Secondo alcuni filosofi, con la secolarizzazione della società e con il crollo delle ideologie, si dissolve definitivamente il riferimento alla universalità del valore e l’etica si ridefinisce nel rapporto con l’altro.
Forse è proprio partendo da questi assunti che il 41% delle scelte si attesta nell’individuare l’etica come “sinonimo di comportamento corretto”, pur correlando questa affermazione con frasi di approfondimento che attestano una pressoché totale assenza di etica e di valori nei comportamenti delle persone, sia nel comportamento individuale sia in quello istituzionale e politico.
Dove trovare e dove non trovare comportamenti etici? I primi ambiti si contrappongono ai secondi: nella semplicità, in parte del mondo intellettuale, tra la gente comune si identificano opportunità positive; nella politica, nelle istituzioni, nell’economia si rilevano maggiori difformità. Quello che appare comune alla quasi totalità delle risposte è che la linea del potere separa gli ambiti buoni da quelli cattivi.

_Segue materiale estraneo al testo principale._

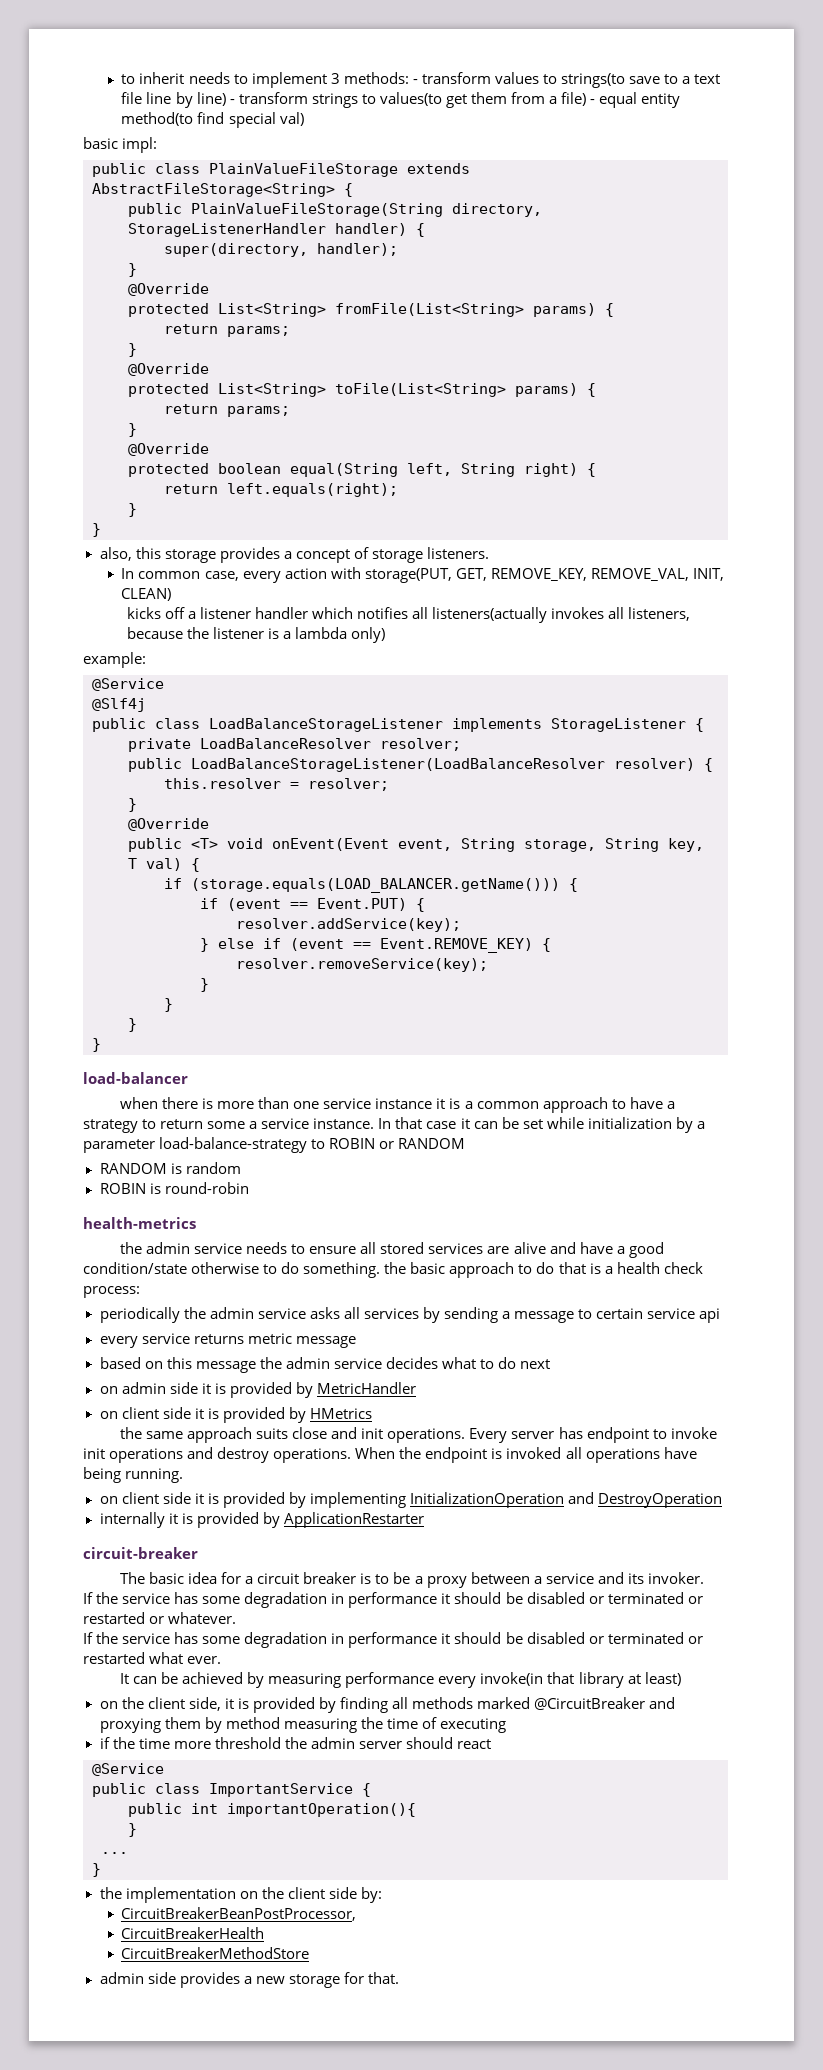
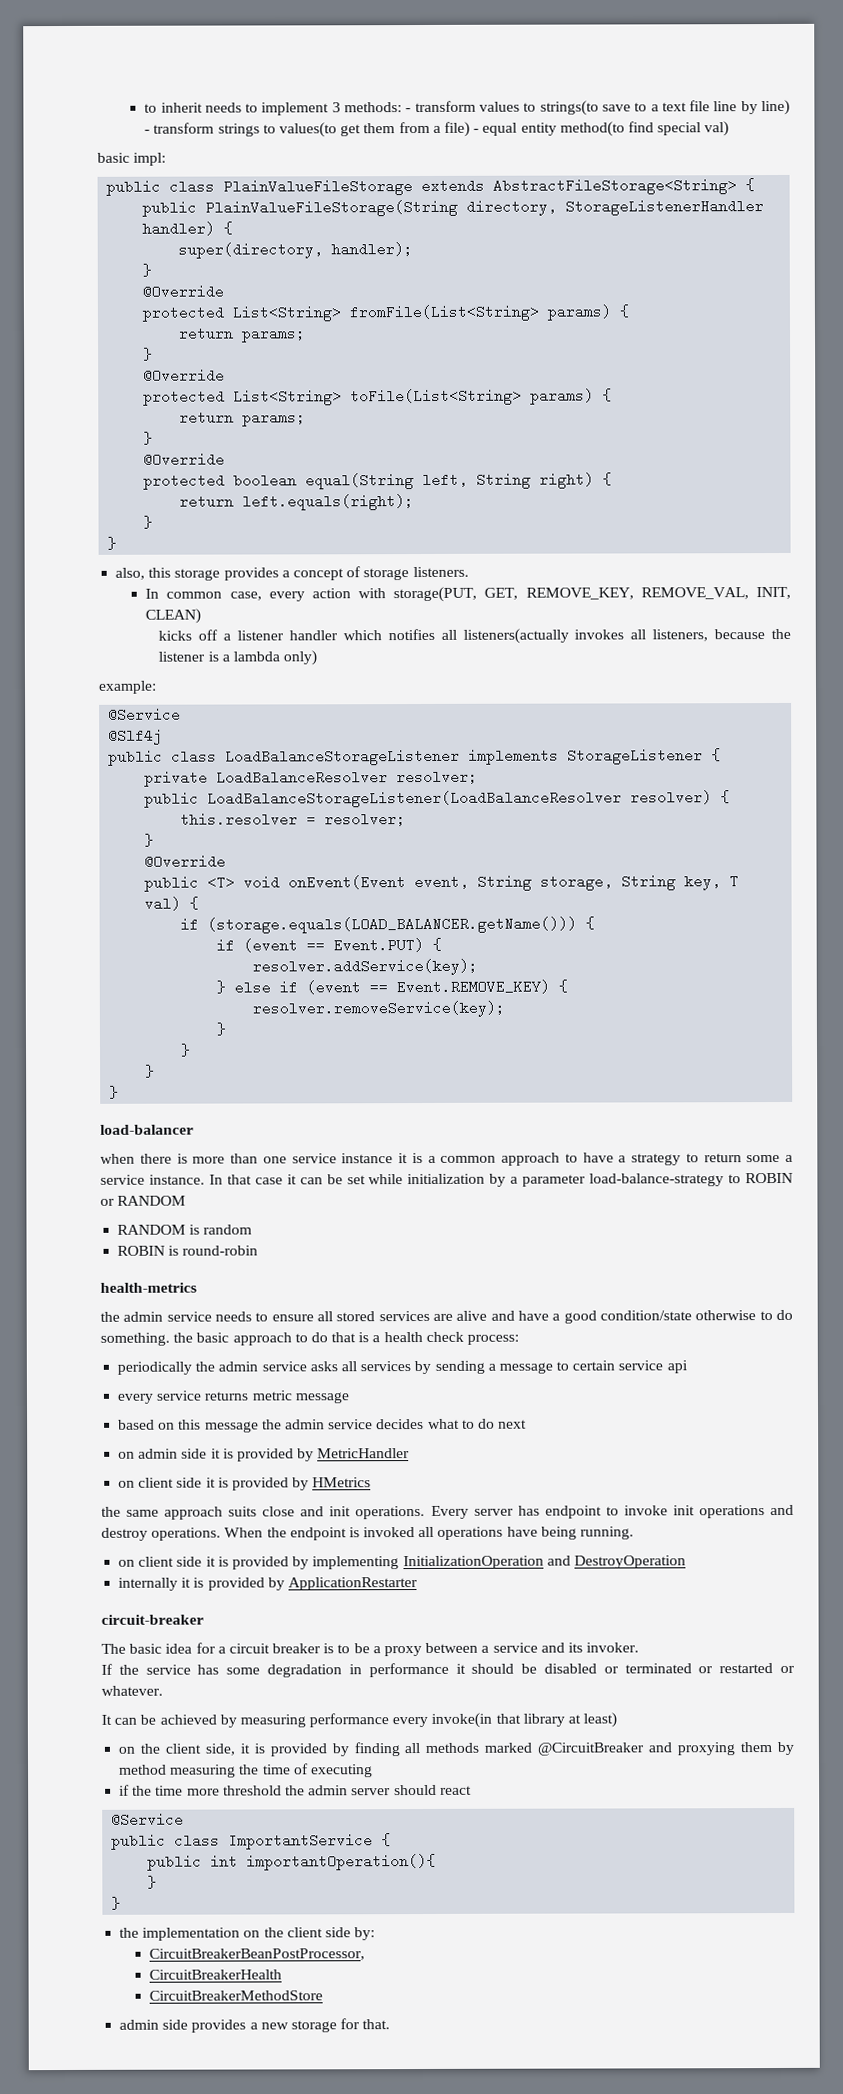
[83,1632,703,1648] [83,1652,222,1664] // If the service has some degradation in performance it should be disabled or terminated or restarted what ever. -> (163, 1690) none
[101,1852,128,1854] // ... -> (158, 1882) none

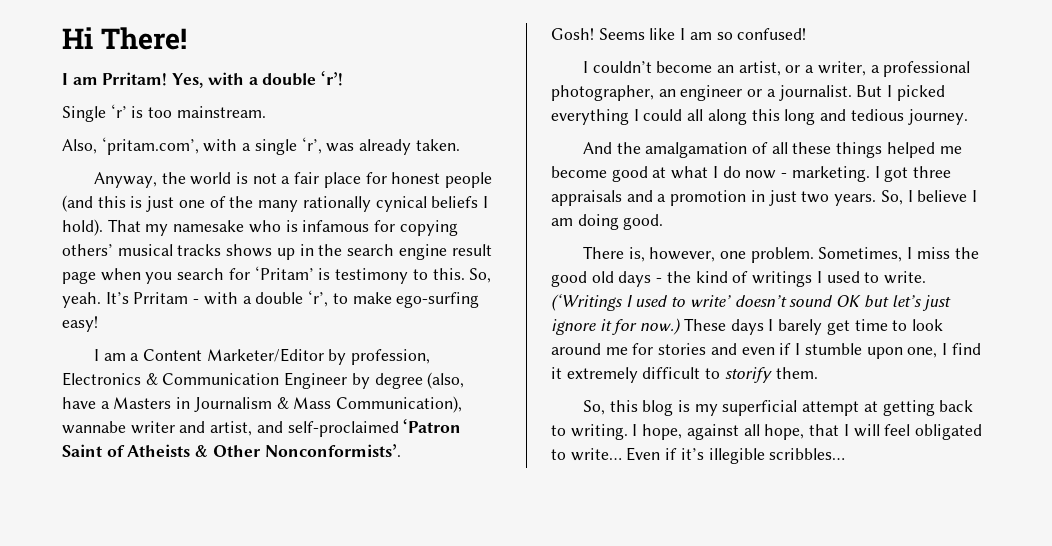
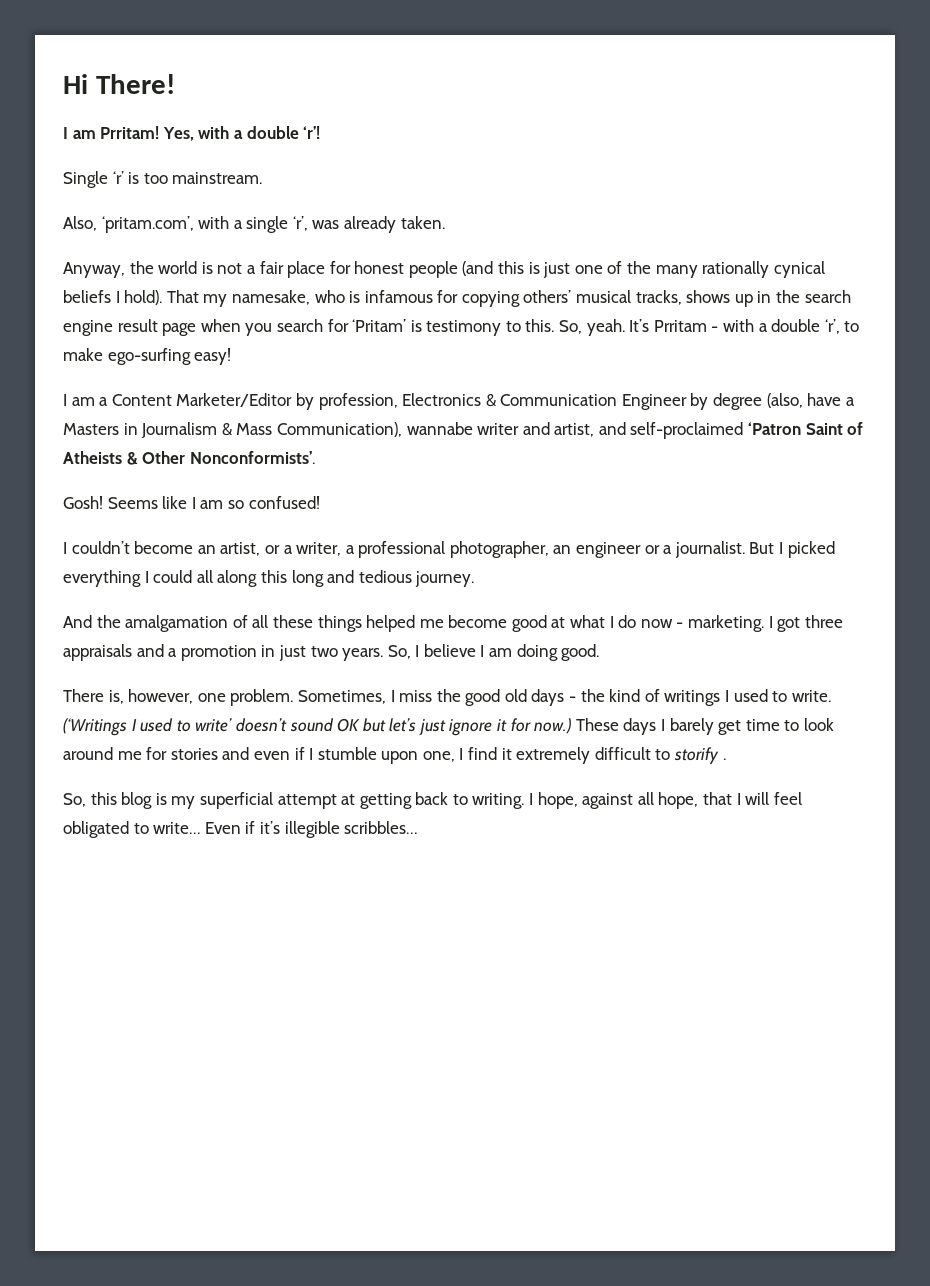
[173,220,245,232] namesake -> [231,290,310,305] namesake,
[177,244,222,256] tracks -> [635,290,682,305] tracks,
[775,367,818,379] them. -> [722,758,726,760] .

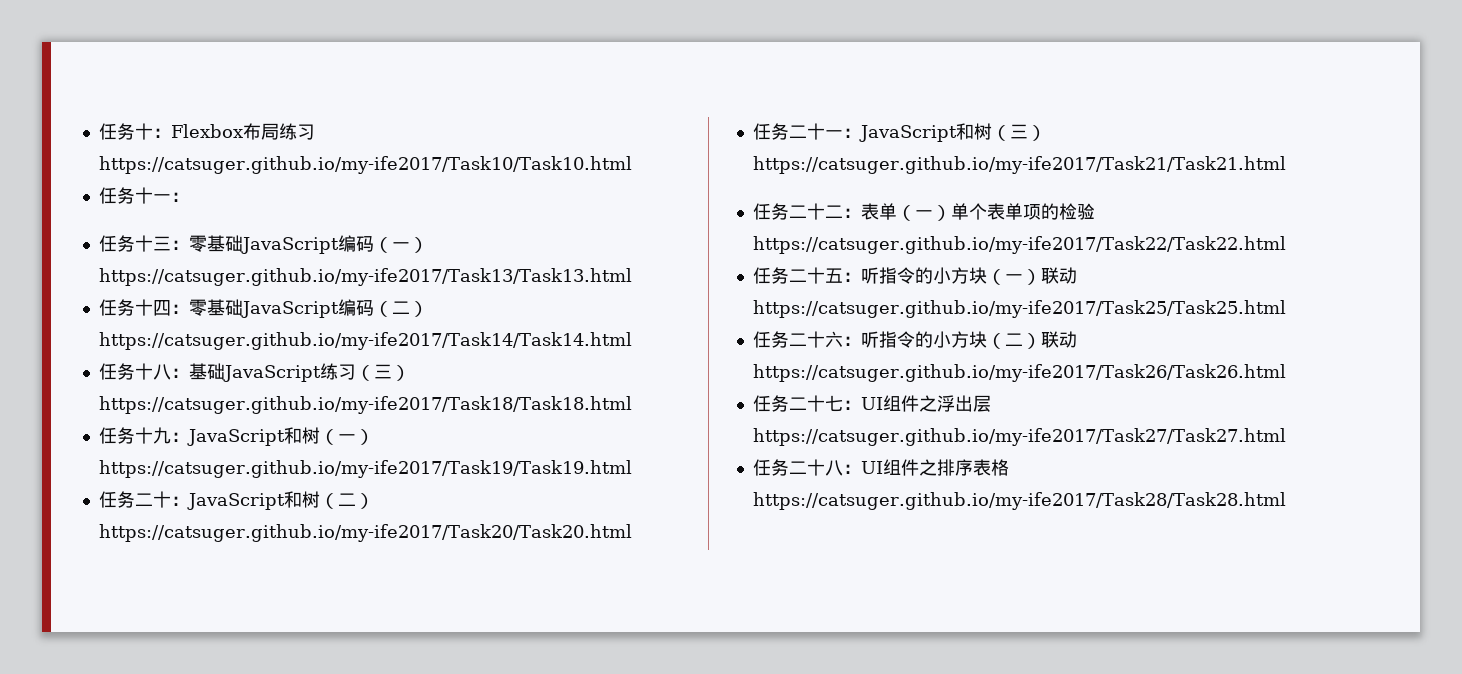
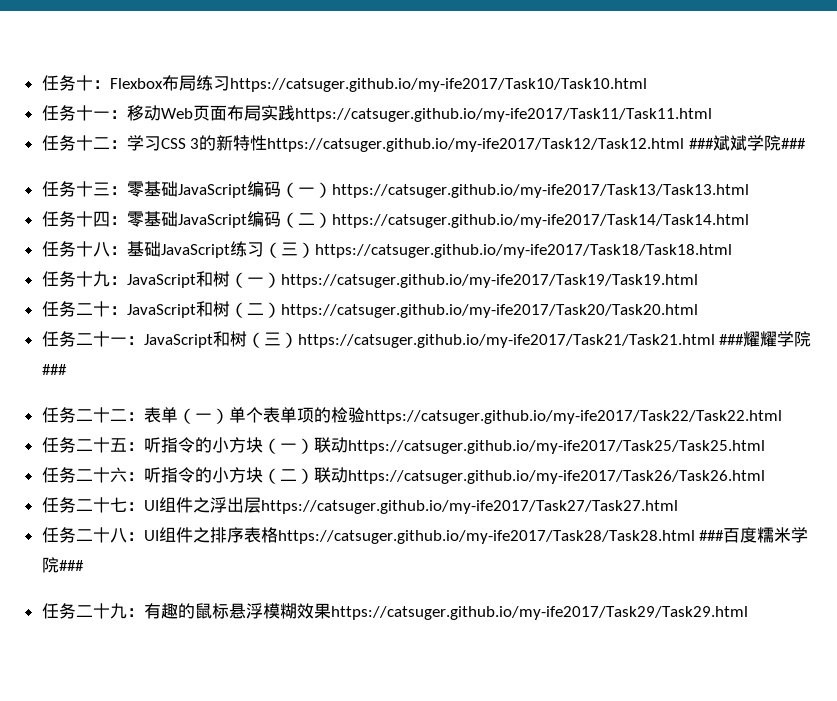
(189, 197) none -> [126,105,712,122] [41,135,806,152] 移动Web页面布局实践https://catsuger.github.io/my-ife2017/Task11/Task11.html // 任务十二：学习CSS 3的新特性https://catsuger.github.io/my-ife2017/Task12/Task12.html ###斌斌学院###
(1286, 165) none -> [719,331,812,347] [41,364,67,375] ###耀耀学院###
(1286, 501) none -> [699,527,809,543] [41,557,84,573] [41,603,748,620] ###百度糯米学院### // 任务二十九：有趣的鼠标悬浮模糊效果https://catsuger.github.io/my-ife2017/Task29/Task29.html

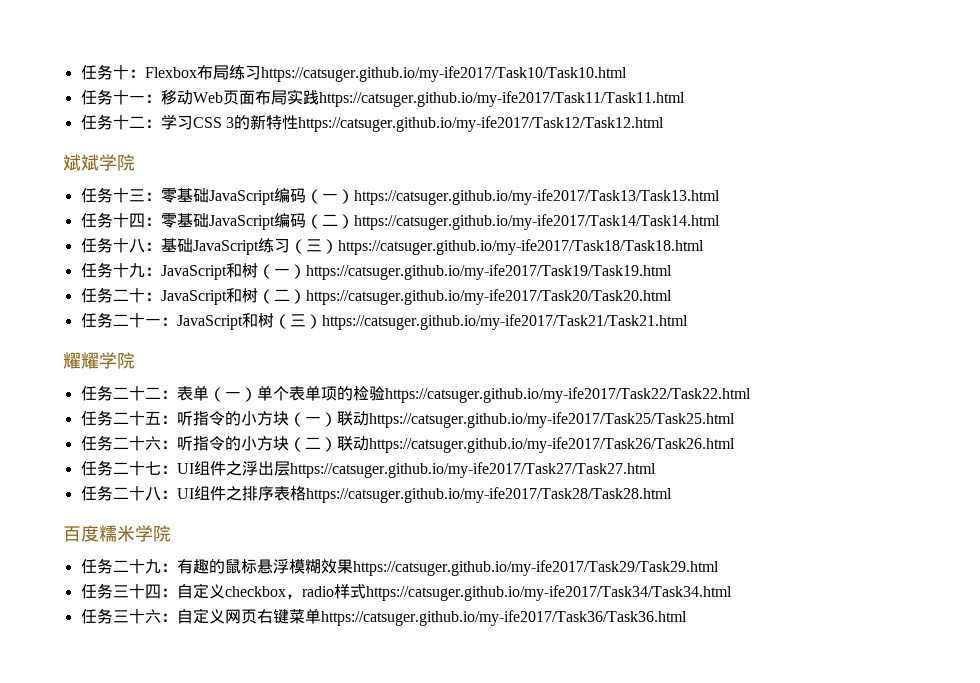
[688,138,714,149] ### -> (664, 124) //
[780,138,806,149] ### -> (135, 162) none
[719,334,745,345] ### -> (688, 322) //
[41,364,67,375] ### -> (135, 360) none
[699,530,725,541] ### -> (672, 495) //
[58,560,84,571] ### -> (171, 533) none
(748, 613) none -> [80,583,732,601] [80,608,687,626] // 任务三十四：自定义checkbox，radio样式https://catsuger.github.io/my-ife2017/Task34/Task34.html // 任务三十六：自定义网页右键菜单https://catsuger.github.io/my-ife2017/Task36/Task36.html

Molto interessanti i suggerimenti emersi per promuovere l’etica nella vita sociale e politica: “migliore informazione, maggiore socialità, solidarietà sociale”, oppure “l’insegnamento nelle scuole e nelle aggregazioni sportive”, “aumentare la consapevolezza e la conoscenza delle persone”, “maggiore trasparenza ed informazione”. Ma anche “diminuire l’ineguaglianza sociale” o “impedire l’accesso alla cosa pubblica di persone che hanno manifestato comportamenti non etici”.
Ma l’etica non interessa solo i macroscenari, la vita quotidiana è nutrita dei grandi principi morali della giustizia e della imparzialità. La forza e l’autorità di questi ideali si misurano tanto nelle grandi quanto nelle piccole scelte. A partire da noi, sempre.
Come una lettrice ci ha suggerito, anche quando invitiamo ad un figlio diciamo “usa pure il mio telefonino di servizio per chiamare la pizzeria, così risparmi”!